> _ASSIGNED TASK_: Go to the line that contains "shipping: 11.50 -> 0.00" and transcribe from there to the end of the entries, that line and the last one included.

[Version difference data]
▼
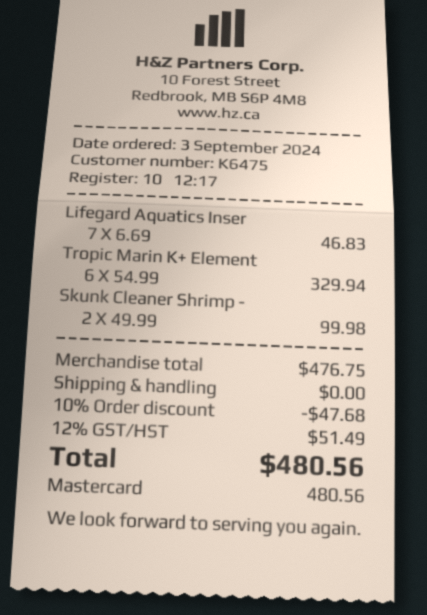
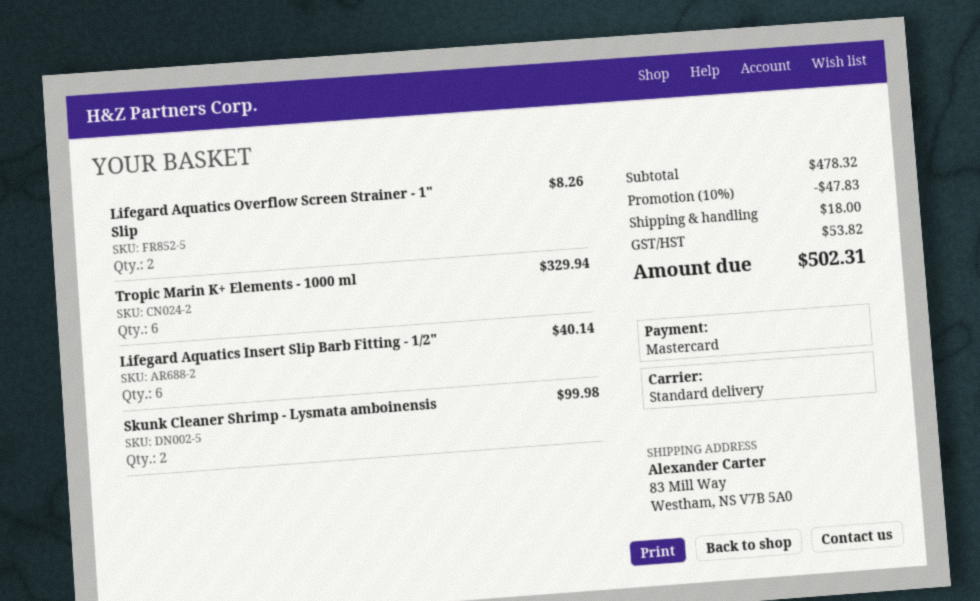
Lifegard Aquatics Inser: 7 for 46.83 -> 6 for 40.14
Lifegard Aquatics Overflow Screen Strainer - 1" Slip: none -> 2 for 8.26
subtotal: 476.75 -> 478.32
discount: 10% = 47.68 -> 10% = 47.83
shipping: 0.00 -> 18.00
tax: 51.49 -> 53.82
total: 480.56 -> 502.31

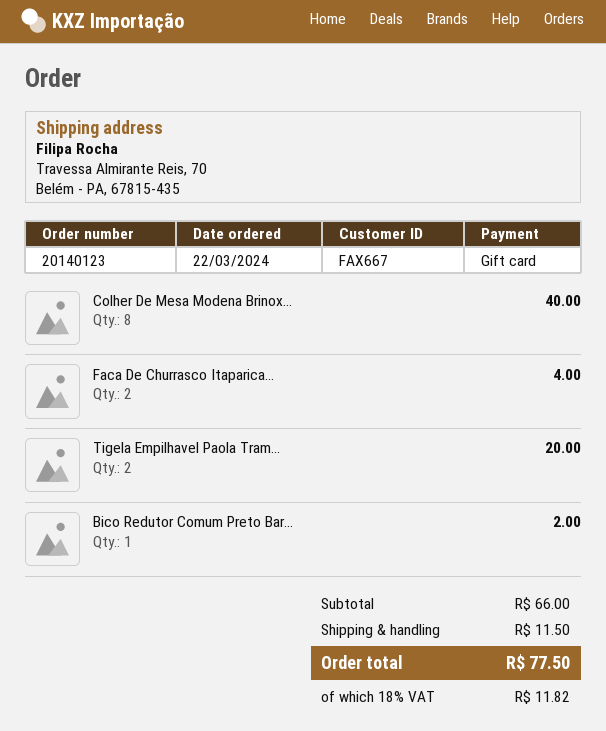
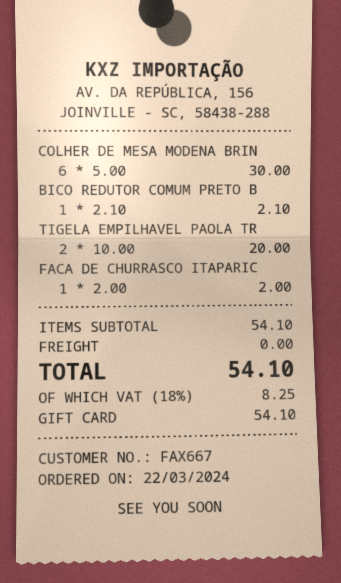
Colher De Mesa Modena Brinox...: 8 for 40.00 -> 6 for 30.00
Faca De Churrasco Itaparica...: 2 for 4.00 -> 1 for 2.00
Bico Redutor Comum Preto Bar...: 1 for 2.00 -> 1 for 2.10
subtotal: 66.00 -> 54.10
shipping: 11.50 -> 0.00
tax: 18% = 11.82 -> 18% = 8.25
total: 77.50 -> 54.10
▲
> _OUTPUT FOR THIS TASK_:
shipping: 11.50 -> 0.00
tax: 18% = 11.82 -> 18% = 8.25
total: 77.50 -> 54.10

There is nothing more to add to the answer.